A trained doctor needs to supervise students when performing any invasive procedure or when prescribing drugs. However, doctors won’t be able to supervise the students – as the state governments have newly claimed – principally because there is a shortage of doctors at COVID-19 care centres. And when even intern-doctors have been struggling to find good accommodation, there’s no telling what position student-assistants will be in.
And as students have not had experience in performing many medical procedures, their per-patient time of exposure will be higher compared to trained doctors.
All of this places MBBS students reassigned to COVID-19 at higher risk of contracting COVID-19, and spreading the infection among themselves. The fact of 34 medical students testing positive for COVID-19 across Gujarat points to exactly this nightmare scenario.
The age-specific mortality rate of COVID-19 is described in the table below. The mortality rate is higher among the older sections of the population – which means younger people are relatively safer. This feature of the COVID-19 pandemic makes younger healthcare workers more desirable in the field.
Second, trained doctors are expensive, whereas students only require a stipend. However, note that before the Gujarat high court’s intervention, the state wasn’t even offering a stipend for students at work – on top of making COVID-19 duty compulsory. And even after the court said the state government would provide some remuneration, the latest order stays silent on it.
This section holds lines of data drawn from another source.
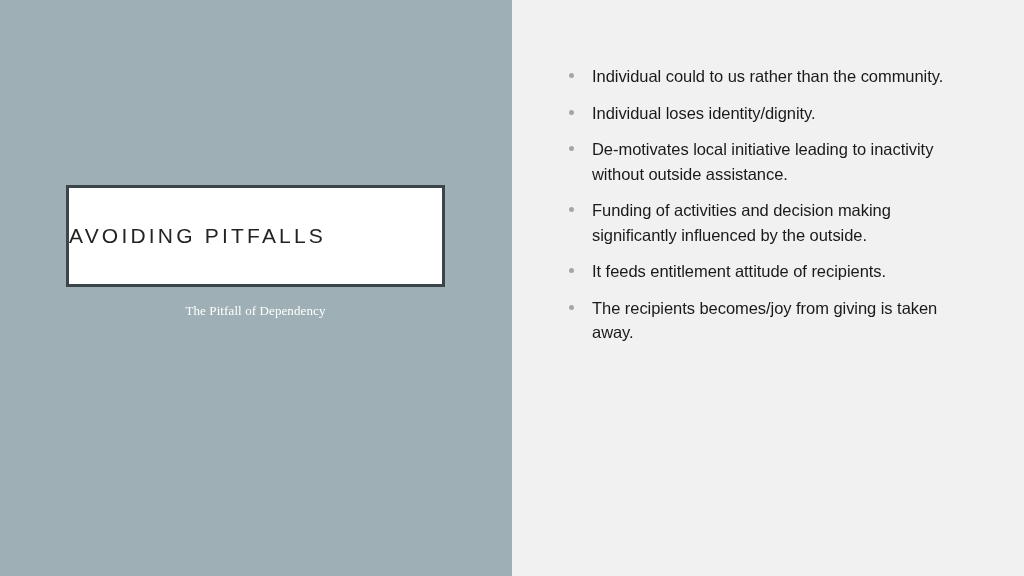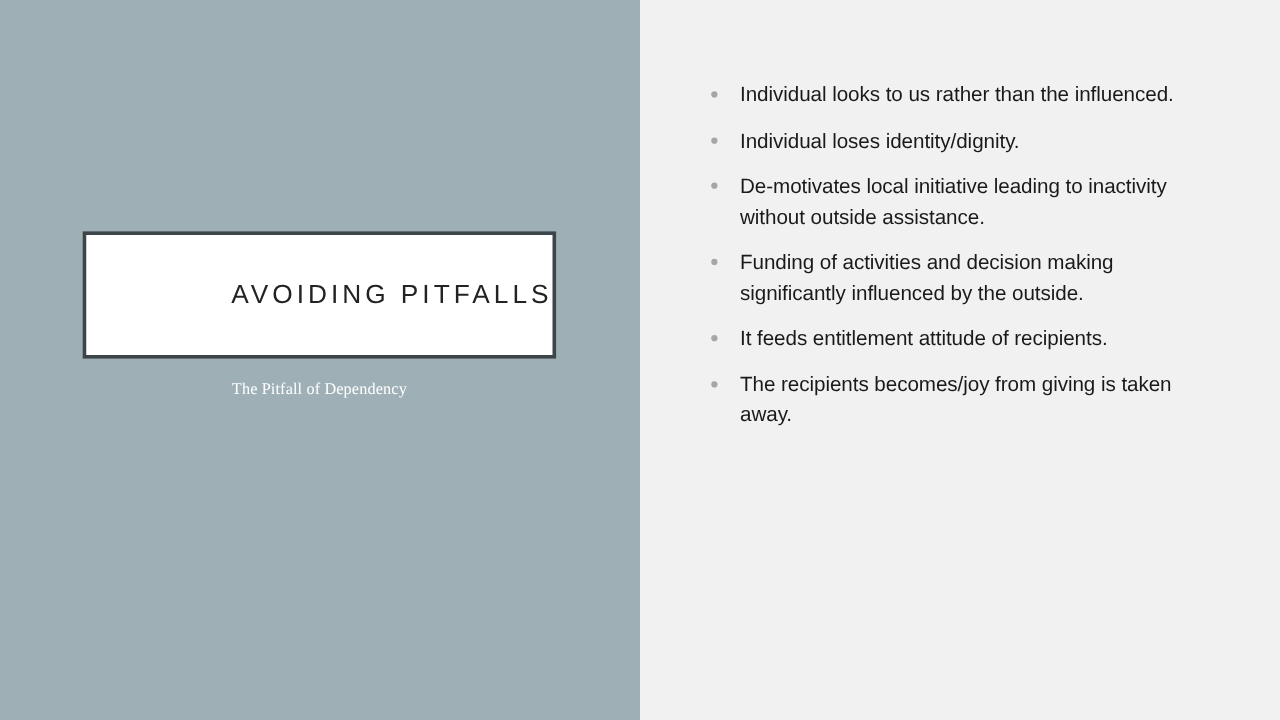--- a/index.html
+++ b/index.html
@@ -130,7 +130,7 @@
 
       <li class="bullet-item">
         <span class="bullet-dot"></span>
-        <span class="bullet-text">Individual looks to us rather than the influenced.</span>
+        <span class="bullet-text">Individual could to us rather than the community.</span>
       </li>
 
       <li class="bullet-item">

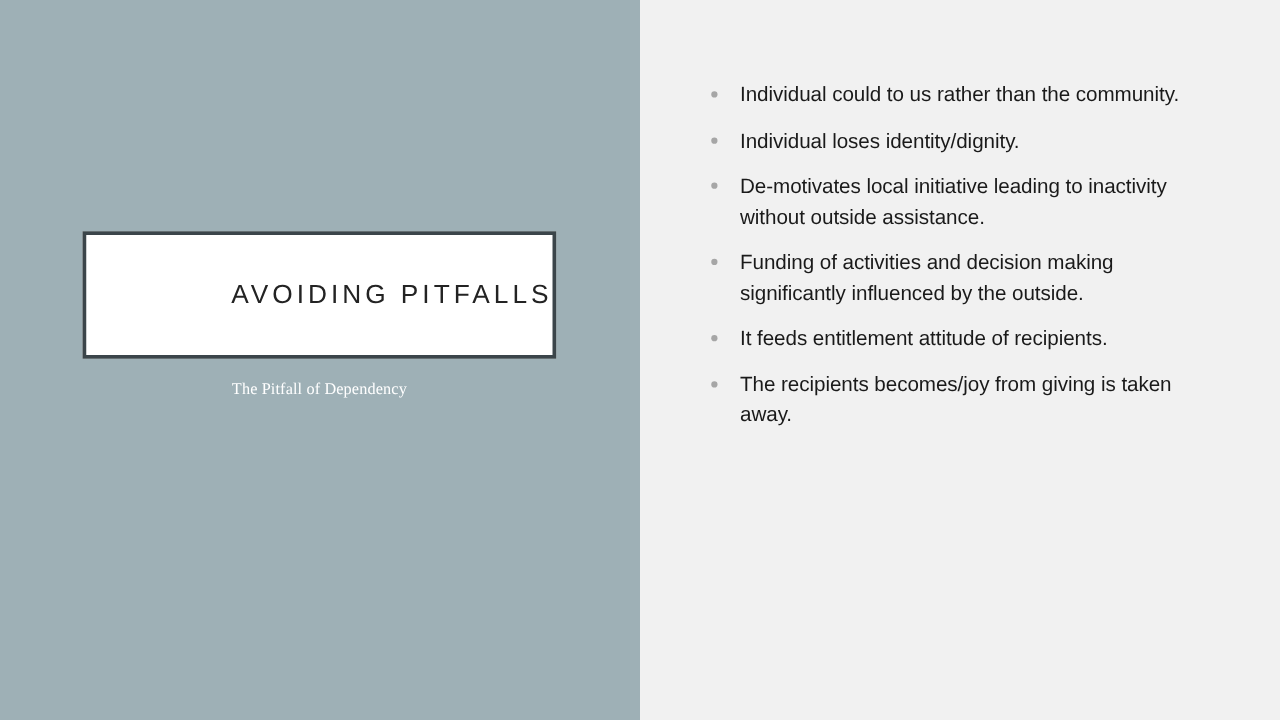--- a/index.html
+++ b/index.html
@@ -39,7 +39,7 @@
     border: 3px solid #3b454a;
     display: flex;
     align-items: center;
-    justify-content: flex-end;
+    justify-content: flex-start;
   }
   .title-text {
     font-family: "Liberation Sans", sans-serif;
If students are to help, they need to be treated properly, and state governments and any other body that requires students’ assistance must avoid this ‘Gujarat model’ and pay them fairly.
And it’s not that students can’t help at all! They can certainly help screen patients for COVID-19 symptoms at a hospital’s entrance, follow-up mild and asymptomatic COVID-19 cases through phone and video calls, and help in non-clinical work like data-entry and patient education.
Ultimately, we believe that COVID-19 duty should be voluntary in nature. In a survey conducted among 283 medical students in Gujarat, some 75% of students felt the same way. As the country’s healthcare workforce of the future, we are certainly part of the healthcare system’s response to public-health emergencies.
Conversely, we have limited roles and knowledge to deal with something as monumental as a pandemic. Exposing us to risk we have neither been educated nor trained for only raises the possibility of doing more harm than good by forcing us to serve on the COVID-19 frontline, and providing more fodder for the virus.